Alternative Text for Time-Based Media

The following is a text alternative description for the Mapping the Capacity of Healthcare in Puerto Rico.

[The video begins with Captain Betty Hastings, Recovery Field Coordinator for the U.S. Department of Health & Human Services, is entering the Joint Recovery Office in Guaynabo, Puerto Rico. Here, she is showing how the Office of the Assistant Secretary for Preparedness and Response (ASPR) is helping to assess the capacity and capabilities of private and public healthcare services across the island through mapping.]

Capt. Betty Hastings: I believe that the work we are doing here will set the stage for saving lives in the future. This is the first ever map of all of the healthcare facilities. Through a lot of labor and love, we have been able to map every single clinic, hospital, federally qualified health center, C-D-T (which is an urgent care on the mainland, typically); and determine their generator capacity, their bed capacity, their surge capacity, their communication capacity.

So, here we have a center for diagnostic and treatment. This circle here says the number of beds that it has and the number of additional patients they could take on for surge capacity. It just gives a great picture of the healthcare system in the island. We are able to visually see where there are communication needs, where there are generator needs, where there are fueling needs, sooner rather than later.
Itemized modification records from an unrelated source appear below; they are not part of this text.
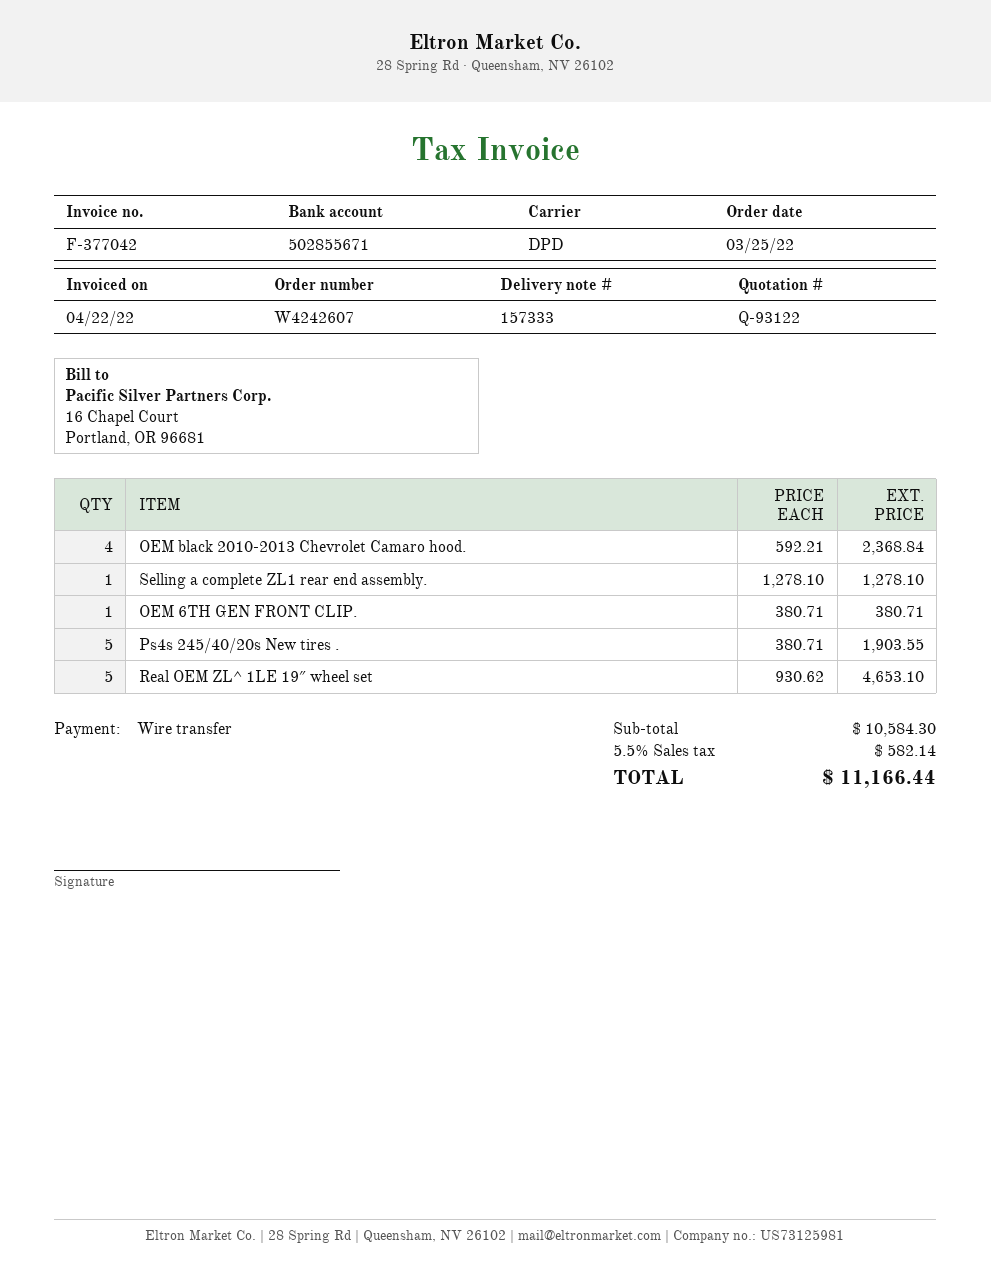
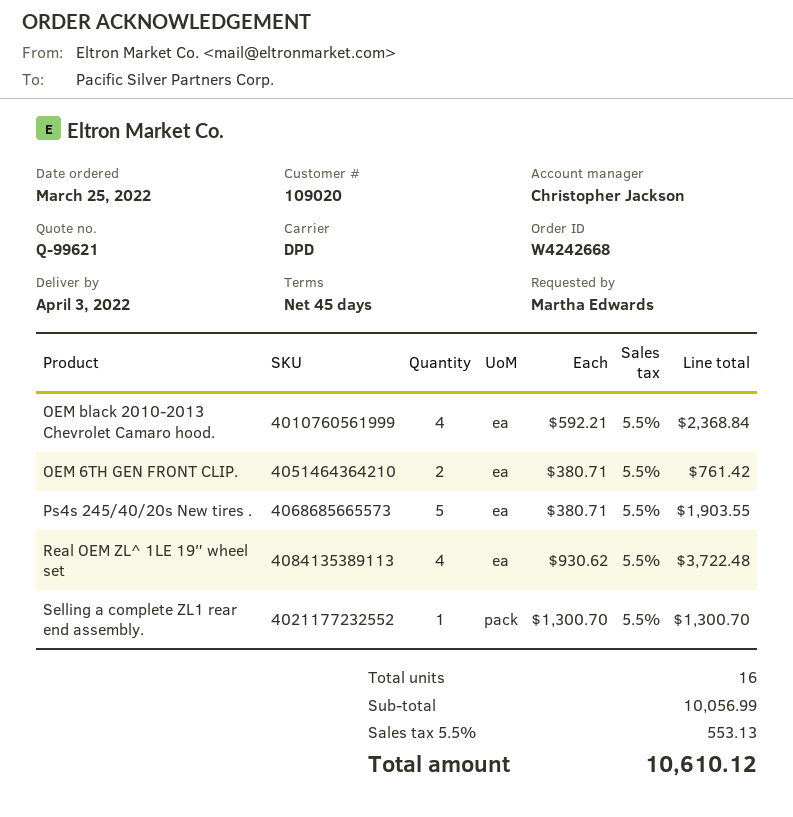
quote number: Q-93122 -> Q-99621
order number: W4242607 -> W4242668
Selling a complete ZL1 rear end assembly.: 1 x 1278.10 = 1278.10 -> 1 x 1300.70 = 1300.70
OEM 6TH GEN FRONT CLIP.: 1 x 380.71 = 380.71 -> 2 x 380.71 = 761.42
Real OEM ZL^ 1LE 19″ wheel set: 5 x 930.62 = 4653.10 -> 4 x 930.62 = 3722.48
subtotal: 10584.30 -> 10056.99
tax: 5.5% = 582.14 -> 5.5% = 553.13
total: 11166.44 -> 10610.12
This red dot here tells us that they have seven (7) days of generator power should the power go out. This is the communications indicator. This is that they have a two-way radio. They have a landline, and then that they have an emergency operations plan. That’s really important.

What’s so exciting is they’re bringing them all to the same table because — some are private, some are public, some are not-for-profit. So, bringing all of the healthcare system to the same table under the same recovery plan is the goal.

[The video concludes with a non-descript background followed by the Department of Health and Human Services logo, caption and voice-over narrative, “Produced at U.S. taxpayer expense by the U.S. Department of Health and Human Services.”]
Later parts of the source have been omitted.